Problem: For the listing below, output exactly the lines from the line with "tax: 6% = 72.54 -> 8.875% = 128.50" up to and including the line with "due date: 2017-04-12 -> 2017-04-21", and no other lines.

_ _ _

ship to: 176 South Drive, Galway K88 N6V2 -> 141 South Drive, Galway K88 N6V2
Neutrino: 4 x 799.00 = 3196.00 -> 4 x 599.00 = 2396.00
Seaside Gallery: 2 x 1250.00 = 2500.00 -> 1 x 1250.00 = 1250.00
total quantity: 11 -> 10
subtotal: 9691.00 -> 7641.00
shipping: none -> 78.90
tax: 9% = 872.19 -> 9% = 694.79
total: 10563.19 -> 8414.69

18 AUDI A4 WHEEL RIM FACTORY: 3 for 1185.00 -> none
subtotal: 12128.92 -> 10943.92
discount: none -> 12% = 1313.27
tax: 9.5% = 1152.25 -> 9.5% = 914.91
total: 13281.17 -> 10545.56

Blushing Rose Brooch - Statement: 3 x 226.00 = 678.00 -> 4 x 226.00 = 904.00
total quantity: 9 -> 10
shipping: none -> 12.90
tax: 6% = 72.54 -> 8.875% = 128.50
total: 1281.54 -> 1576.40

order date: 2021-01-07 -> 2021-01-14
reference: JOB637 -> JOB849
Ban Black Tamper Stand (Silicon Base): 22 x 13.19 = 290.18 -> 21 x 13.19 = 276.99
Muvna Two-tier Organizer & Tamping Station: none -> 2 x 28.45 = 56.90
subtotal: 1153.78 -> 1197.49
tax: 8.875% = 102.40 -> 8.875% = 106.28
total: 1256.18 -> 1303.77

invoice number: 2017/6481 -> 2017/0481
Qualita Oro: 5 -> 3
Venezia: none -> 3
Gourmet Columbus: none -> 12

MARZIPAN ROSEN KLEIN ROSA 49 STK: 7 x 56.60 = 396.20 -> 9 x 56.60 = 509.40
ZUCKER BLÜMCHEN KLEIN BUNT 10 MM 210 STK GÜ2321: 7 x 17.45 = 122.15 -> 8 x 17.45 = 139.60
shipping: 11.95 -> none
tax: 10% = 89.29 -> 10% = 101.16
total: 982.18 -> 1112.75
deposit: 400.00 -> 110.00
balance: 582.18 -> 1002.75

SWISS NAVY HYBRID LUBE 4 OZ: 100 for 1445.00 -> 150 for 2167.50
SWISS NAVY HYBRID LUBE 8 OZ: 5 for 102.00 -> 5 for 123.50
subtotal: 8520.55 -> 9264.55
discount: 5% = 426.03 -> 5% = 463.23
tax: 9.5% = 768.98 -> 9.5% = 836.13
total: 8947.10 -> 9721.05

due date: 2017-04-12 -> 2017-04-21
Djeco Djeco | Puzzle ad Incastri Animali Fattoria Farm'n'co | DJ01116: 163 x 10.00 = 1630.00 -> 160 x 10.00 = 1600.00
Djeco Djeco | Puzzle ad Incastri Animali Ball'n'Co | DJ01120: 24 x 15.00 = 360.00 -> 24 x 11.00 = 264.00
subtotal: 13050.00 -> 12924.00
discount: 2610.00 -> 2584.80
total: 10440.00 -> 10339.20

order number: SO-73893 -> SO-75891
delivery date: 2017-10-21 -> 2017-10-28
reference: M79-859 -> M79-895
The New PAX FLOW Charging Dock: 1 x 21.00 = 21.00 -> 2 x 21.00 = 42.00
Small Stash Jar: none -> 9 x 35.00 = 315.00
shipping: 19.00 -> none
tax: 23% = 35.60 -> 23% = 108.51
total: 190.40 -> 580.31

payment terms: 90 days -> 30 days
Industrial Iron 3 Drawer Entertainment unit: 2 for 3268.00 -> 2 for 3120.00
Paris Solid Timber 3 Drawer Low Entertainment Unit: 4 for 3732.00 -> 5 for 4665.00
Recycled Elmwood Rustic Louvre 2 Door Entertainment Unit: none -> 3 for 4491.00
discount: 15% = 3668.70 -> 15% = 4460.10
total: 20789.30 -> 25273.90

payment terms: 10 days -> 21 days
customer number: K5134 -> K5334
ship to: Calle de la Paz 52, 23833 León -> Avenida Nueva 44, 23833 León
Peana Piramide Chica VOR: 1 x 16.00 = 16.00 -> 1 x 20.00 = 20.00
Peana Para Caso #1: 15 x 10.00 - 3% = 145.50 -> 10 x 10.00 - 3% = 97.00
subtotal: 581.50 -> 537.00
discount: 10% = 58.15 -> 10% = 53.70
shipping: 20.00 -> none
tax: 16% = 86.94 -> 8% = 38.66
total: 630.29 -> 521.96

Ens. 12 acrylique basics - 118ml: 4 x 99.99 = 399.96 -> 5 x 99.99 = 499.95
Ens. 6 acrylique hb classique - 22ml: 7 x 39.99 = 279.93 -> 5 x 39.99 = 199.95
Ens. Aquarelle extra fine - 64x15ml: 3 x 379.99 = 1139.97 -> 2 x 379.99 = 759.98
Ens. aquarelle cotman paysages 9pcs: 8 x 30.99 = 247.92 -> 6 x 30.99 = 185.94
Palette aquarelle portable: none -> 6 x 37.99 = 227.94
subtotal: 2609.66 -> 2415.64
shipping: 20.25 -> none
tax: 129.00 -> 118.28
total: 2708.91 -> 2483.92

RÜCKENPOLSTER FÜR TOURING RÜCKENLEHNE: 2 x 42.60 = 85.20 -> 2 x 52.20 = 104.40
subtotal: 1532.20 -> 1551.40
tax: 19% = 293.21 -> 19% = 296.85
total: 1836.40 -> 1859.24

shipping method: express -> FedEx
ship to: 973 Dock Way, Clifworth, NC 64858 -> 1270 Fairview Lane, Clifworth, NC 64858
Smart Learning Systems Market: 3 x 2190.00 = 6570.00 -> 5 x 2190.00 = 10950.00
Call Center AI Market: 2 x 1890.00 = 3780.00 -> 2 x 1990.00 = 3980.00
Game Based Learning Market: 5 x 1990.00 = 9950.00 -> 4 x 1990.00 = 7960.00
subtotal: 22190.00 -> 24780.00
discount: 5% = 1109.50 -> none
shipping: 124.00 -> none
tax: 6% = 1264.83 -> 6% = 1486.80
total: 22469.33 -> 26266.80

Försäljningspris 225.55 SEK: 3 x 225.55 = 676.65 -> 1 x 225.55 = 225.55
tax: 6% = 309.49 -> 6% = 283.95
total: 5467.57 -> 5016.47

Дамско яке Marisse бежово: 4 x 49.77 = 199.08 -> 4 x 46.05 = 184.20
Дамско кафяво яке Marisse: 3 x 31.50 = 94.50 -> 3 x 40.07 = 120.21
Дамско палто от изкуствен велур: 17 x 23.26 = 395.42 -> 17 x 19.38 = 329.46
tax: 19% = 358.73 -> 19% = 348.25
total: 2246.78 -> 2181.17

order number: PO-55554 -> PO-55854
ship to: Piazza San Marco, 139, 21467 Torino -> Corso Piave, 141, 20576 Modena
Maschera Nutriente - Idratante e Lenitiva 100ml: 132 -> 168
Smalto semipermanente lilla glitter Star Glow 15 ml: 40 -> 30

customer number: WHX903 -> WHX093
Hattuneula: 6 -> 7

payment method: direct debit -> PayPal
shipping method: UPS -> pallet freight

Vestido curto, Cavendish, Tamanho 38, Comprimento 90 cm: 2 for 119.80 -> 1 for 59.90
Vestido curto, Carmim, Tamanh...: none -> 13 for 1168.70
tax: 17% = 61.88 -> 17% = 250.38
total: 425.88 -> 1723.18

_ _ _

Task output:
tax: 6% = 72.54 -> 8.875% = 128.50
total: 1281.54 -> 1576.40

order date: 2021-01-07 -> 2021-01-14
reference: JOB637 -> JOB849
Ban Black Tamper Stand (Silicon Base): 22 x 13.19 = 290.18 -> 21 x 13.19 = 276.99
Muvna Two-tier Organizer & Tamping Station: none -> 2 x 28.45 = 56.90
subtotal: 1153.78 -> 1197.49
tax: 8.875% = 102.40 -> 8.875% = 106.28
total: 1256.18 -> 1303.77

invoice number: 2017/6481 -> 2017/0481
Qualita Oro: 5 -> 3
Venezia: none -> 3
Gourmet Columbus: none -> 12

MARZIPAN ROSEN KLEIN ROSA 49 STK: 7 x 56.60 = 396.20 -> 9 x 56.60 = 509.40
ZUCKER BLÜMCHEN KLEIN BUNT 10 MM 210 STK GÜ2321: 7 x 17.45 = 122.15 -> 8 x 17.45 = 139.60
shipping: 11.95 -> none
tax: 10% = 89.29 -> 10% = 101.16
total: 982.18 -> 1112.75
deposit: 400.00 -> 110.00
balance: 582.18 -> 1002.75

SWISS NAVY HYBRID LUBE 4 OZ: 100 for 1445.00 -> 150 for 2167.50
SWISS NAVY HYBRID LUBE 8 OZ: 5 for 102.00 -> 5 for 123.50
subtotal: 8520.55 -> 9264.55
discount: 5% = 426.03 -> 5% = 463.23
tax: 9.5% = 768.98 -> 9.5% = 836.13
total: 8947.10 -> 9721.05

due date: 2017-04-12 -> 2017-04-21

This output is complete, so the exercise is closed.